By Inverse Completion of Integral Domain Exists, we can define the inverse completion $\struct {K, \circ}$ of $\struct {D, \circ}$.


Thus $\struct {K, \circ}$ is a commutative semigroup such that:

$(1): \quad$ The identity of $\struct {K, \circ}$ is $1_D$
$(2): \quad$ Every element $x$ of $\struct {D^*, \circ}$ has an inverse $\dfrac {1_D} x$ in $\struct {K, \circ}$
$(3): \quad$ Every element of $\struct {K, \circ}$ is of the form $x \circ y^{-1}$ (which from the definition of division product, we can also denote $x / y$), where $x \in D, y \in D^*$.

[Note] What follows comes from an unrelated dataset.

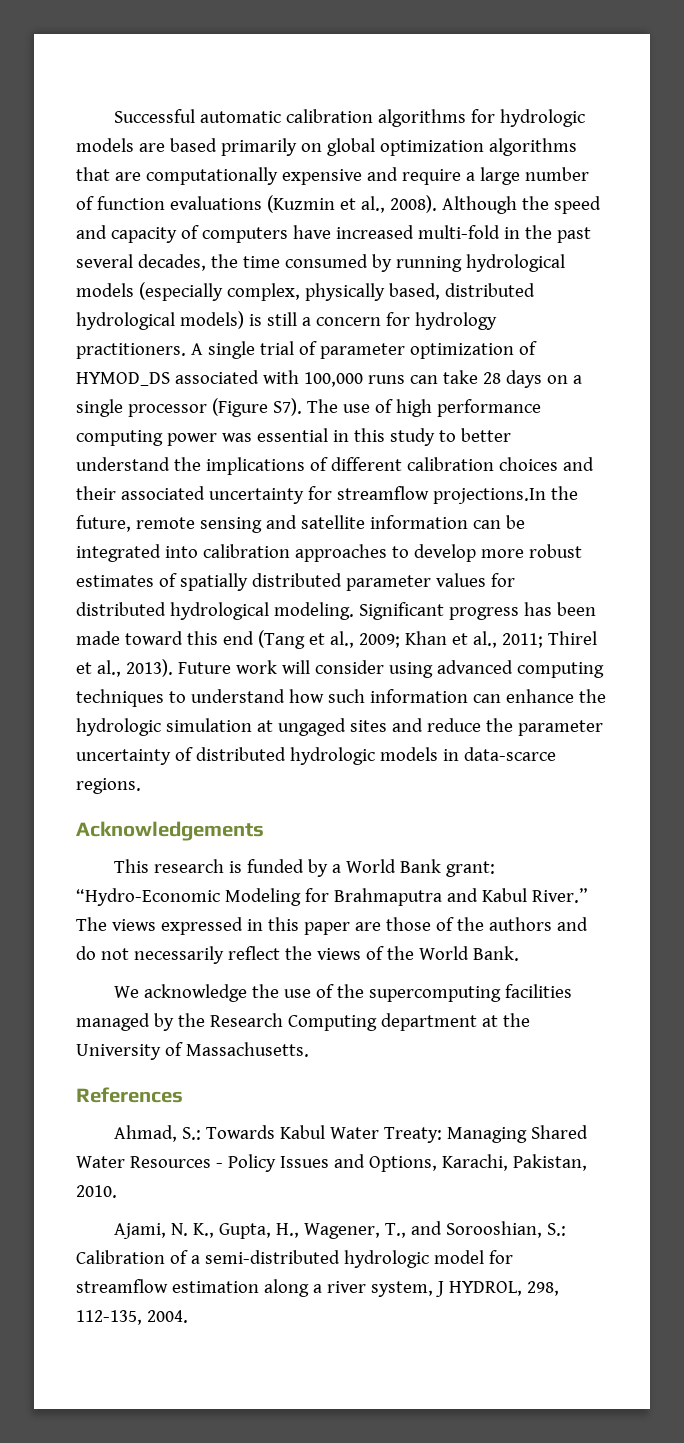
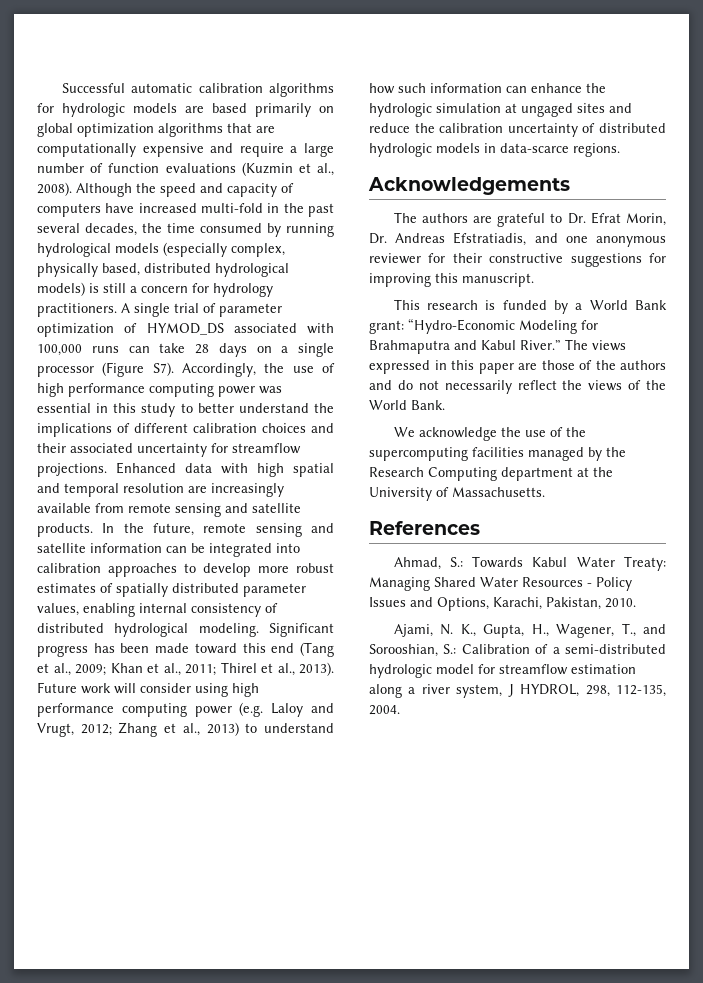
- A single trial of parameter optimization of HYMOD_DS associated with 100,000 runs can take 28 days on a single processor (Figure S7). The use of high performance computing power was essential in this study to better understand the implications of different calibration choices and their associated uncertainty for streamflow projections.In the future, remote sensing and satellite information can be integrated into calibration approaches to develop more robust estimates of spatially distributed parameter values for distributed hydrological modeling.
+ A single trial of parameter optimization of HYMOD_DS associated with 100,000 runs can take 28 days on a single processor (Figure S7). Accordingly, the use of high performance computing power was essential in this study to better understand the implications of different calibration choices and their associated uncertainty for streamflow projections. Enhanced data with high spatial and temporal resolution are increasingly available from remote sensing and satellite products. In the future, remote sensing and satellite information can be integrated into calibration approaches to develop more robust estimates of spatially distributed parameter values, enabling internal consistency of distributed hydrological modeling.
- Future work will consider using advanced computing techniques to understand how such information can enhance the hydrologic simulation at ungaged sites and reduce the parameter uncertainty of distributed hydrologic models in data-scarce regions.
+ Future work will consider using high performance computing power (e.g. Laloy and Vrugt, 2012; Zhang et al., 2013) to understand how such information can enhance the hydrologic simulation at ungaged sites and reduce the calibration uncertainty of distributed hydrologic models in data-scarce regions.
+ The authors are grateful to Dr. Efrat Morin, Dr. Andreas Efstratiadis, and one anonymous reviewer for their constructive suggestions for improving this manuscript.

It can also be noted that from Inverse Completion Less Zero of Integral Domain is Closed, $\struct {K^*, \circ}$ is closed.


Hence $\struct {K^*, \circ}$ is an abelian group.


Additive Operation on K

In what follows, we take for granted the rules of associativity, commutativity and distributivity of $+$ and $\circ$ in $D$.


We require to extend the operation $+$ on $D$ to an operation $+'$ on $K$, so that $\struct {K, +', \circ}$ is a field.


By Addition of Division Products, we define $+'$ as:

$\forall a, c \in D, \forall b, d \in D^*: \dfrac a b +' \dfrac c d = \dfrac {a \circ d + b \circ c} {b \circ d}$

where we have defined $\dfrac x y = x \circ y^{-1} = y^{-1} \circ x$ as $x$ divided by $y$.


Next, we see that:

$\forall a, b \in D: a +' b = \dfrac {a \circ 1_D + b \circ 1_D} {1_D \circ 1_D} = a + b$

So $+$ induces the given operation $+$ on its substructure $D$, and we are justified in using $+$ for both operations.

$\Box$


Addition on K makes an Abelian Group

Now we verify that $\struct {K, +}$ is an abelian group

Taking the group axioms in turn:


G0: Closure

Let $\dfrac a b, \dfrac c d \in K$.

Then $a, c \in D$ and $b, d \in D^*$, and $\dfrac a b + \dfrac c d = \dfrac {a \circ d + b \circ c} {b \circ d}$.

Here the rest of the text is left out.